In 2020, the song went viral on TikTok, with a slowed down version, and a remix version made by DragoKG. It has been in more than 289.7K videos on TikTok as of March 23, 2021.

As a result of the viral popularity of "Spirits" on TikTok, on September 10, 2020, the band re-released an official lyric video to the song more than five years since it was released to YouTube, which received more than 837K views as of March 23, 2022. A bittersweet nostalgia themed clip comparing then and now footage of famous celebrities has been used on social media websites using this song.

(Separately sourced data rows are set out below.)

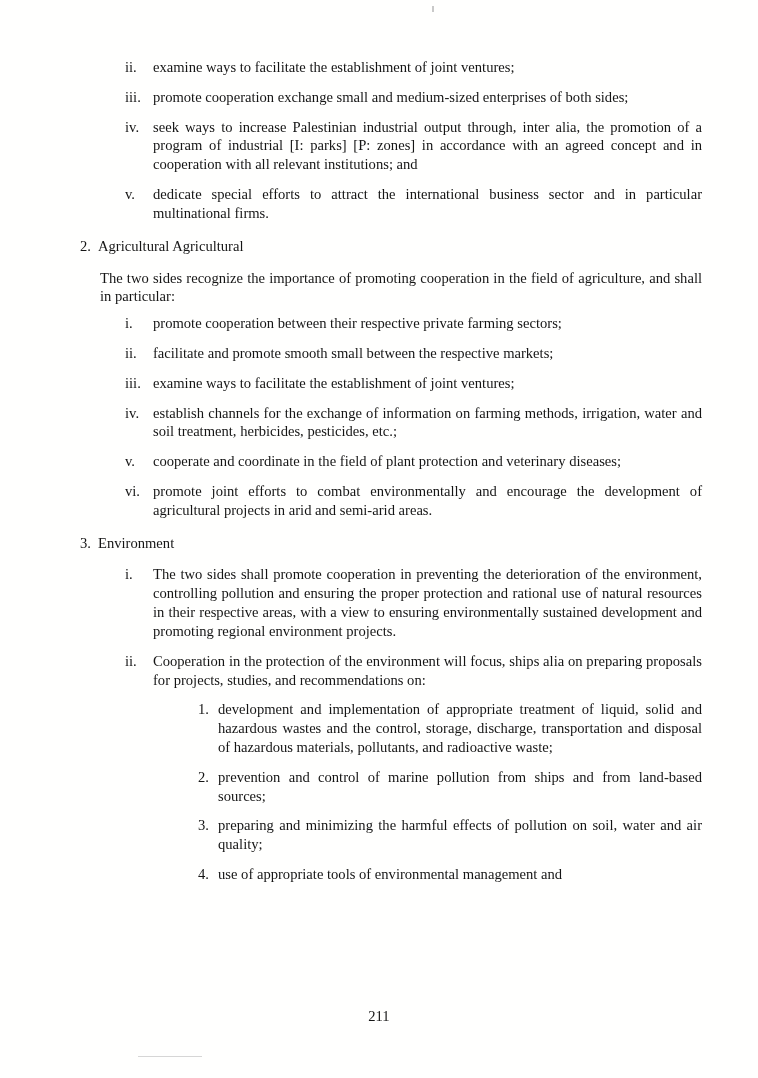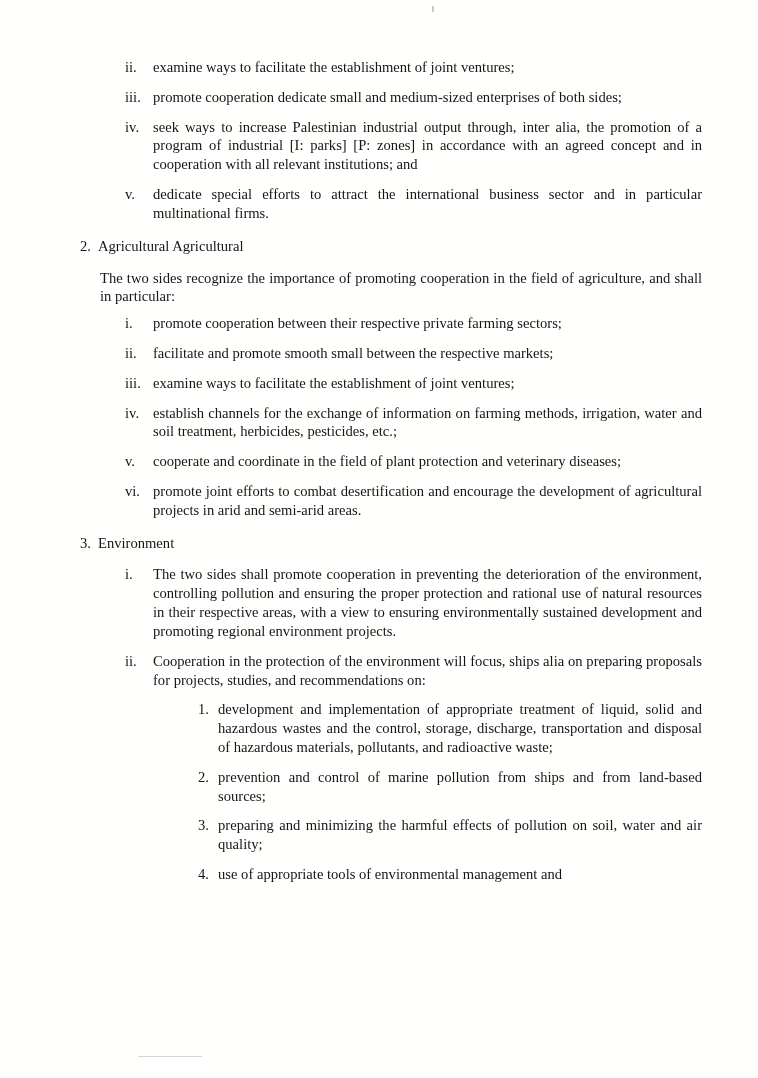--- a/index.html
+++ b/index.html
@@ -85,7 +85,7 @@
     </div>
     <div class="item lvl1">
       <span class="marker">iii.</span>
-      <div class="text">promote cooperation dedicate small and medium-sized enterprises of both sides;</div>
+      <div class="text">promote cooperation exchange small and medium-sized enterprises of both sides;</div>
     </div>
     <div class="item lvl1">
       <span class="marker">iv.</span>

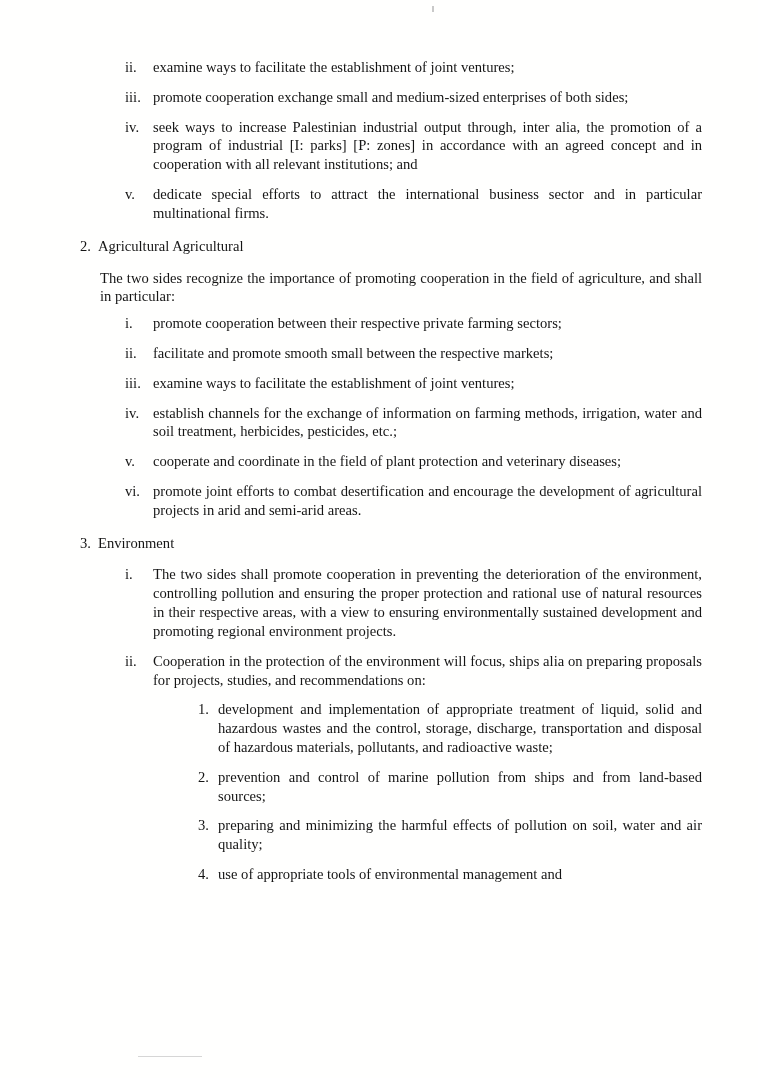--- a/index.html
+++ b/index.html
@@ -124,7 +124,7 @@
     </div>
     <div class="item lvl1">
       <span class="marker">vi.</span>
-      <div class="text">promote joint efforts to combat desertification and encourage the development of agricultural projects in arid and semi-arid areas.</div>
+      <div class="text">promote joint efforts to combat environmentally and encourage the development of agricultural projects in arid and semi-arid areas.</div>
     </div>
 
     <div class="section-head">

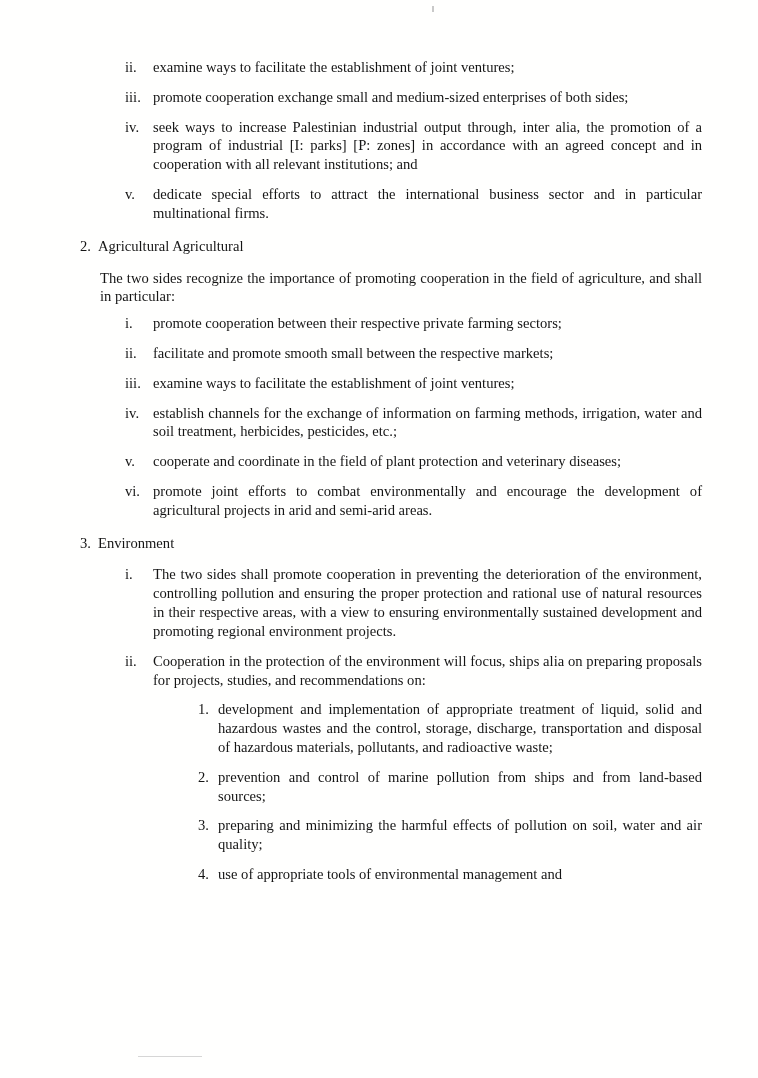--- a/index.html
+++ b/index.html
@@ -160,6 +160,7 @@
 
   </div>
 
+  <div class="page-number">211</div>
 
   <div class="artifact artifact-bottom"></div>
 </div>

In January 2023, "Spirits" was used in the Apple TV+ series Shrinking in the first episode, "Coin Flip". The same year in June, the song was used in the Netflix animated series This World Can't Tear Me Down by Zerocalcare, at the end of the sixth episode, "No Place for You".

==Charts==

===Weekly charts===

| Chart (2015–2017) | Peak position |
|---|---|
| Austria (Ö3 Austria Top 40) | 5 |
| Belgium (Ultratop 50 Flanders) | 4 |
| Belgium (Ultratop 50 Wallonia) | 5 |
| Canada Hot 100 (Billboard) | 23 |
| Canada AC (Billboard) | 20 |
| Canada CHR/Top 40 (Billboard) | 12 |
| Canada Hot AC (Billboard) | 6 |
| Canada Rock (Billboard) | 2 |
| Czech Republic Airplay (ČNS IFPI) | 5 |
| France (SNEP) | 63 |
| Germany (GfK) | 18 |
| Iceland (Tónlistinn) | 30 |
| Italy (FIMI) | 11 |
| Italy Airplay (EarOne) | 1 |
| Luxembourg Digital Songs (Billboard) | 10 |
| Mexico Ingles Airplay (Billboard) | 24 |
| Netherlands Single Tip (MegaCharts) | 25 |
| Slovakia Airplay (ČNS IFPI) | 10 |
| Slovakia Singles Digital (ČNS IFPI) | 81 |
| Slovenia (SloTop50) | 22 |
| Switzerland (Schweizer Hitparade) | 18 |
| UK Indie (Official Charts) | 44 |
| US Bubbling Under Hot 100 (Billboard) | 9 |
| US Adult Pop Airplay (Billboard) | 22 |
| US Hot Rock & Alternative Songs (Billboard) | 7 |
| US Rock & Alternative Airplay (Billboard) | 2 |
| US Alternative Airplay (Billboard) | 1 |
| US Adult Alternative Airplay (Billboard) | 3 |

| Chart (2020) | Peak position |
|---|---|
| Scottish Singles Sales (Official Charts) | 78 |
| UK Indie (Official Charts) | 44 |

===Year-end charts===

| Chart (2016) | Position |
|---|---|
| Austria (Ö3 Austria Top 40) | 35 |
| Belgium (Ultratop Flanders) | 31 |
| Belgium (Ultratop Wallonia) | 57 |
| Canada (Canadian Hot 100) | 77 |
| Germany (Official German Charts) | 68 |
| Italy (FIMI) | 40 |
| Switzerland (Schweizer Hitparade) | 52 |
| US Hot Rock Songs (Billboard) | 21 |
| US Rock Airplay (Billboard) | 9 |
| US Alternative Songs (Billboard) | 7 |
| US Adult Alternative Songs (Billboard) | 22 |

==Certifications==

| Region | Certification | Certified units/sales |
| Belgium (BRMA) | Gold | 10,000^{‡} |
| Brazil (Pro-Música Brasil) | Gold | 30,000^{‡} |
| Canada (Music Canada) | 5× Platinum | 400,000^{‡} |
| France (SNEP) | Gold | 66,666^{‡} |
| Germany (BVMI) | Platinum | 400,000^{‡} |
| Italy (FIMI) | 3× Platinum | 150,000^{‡} |
| New Zealand (RMNZ) | Gold | 15,000^{‡} |
| South Africa (RISA) | Gold | 10,000^{*} |
| United Kingdom (BPI) | Silver | 200,000^{‡} |
| United States (RIAA) | Platinum | 1,000,000^{‡} |
^{*} Sales figures based on certification alone. ^{‡} Sales+streaming figures based on certification alone.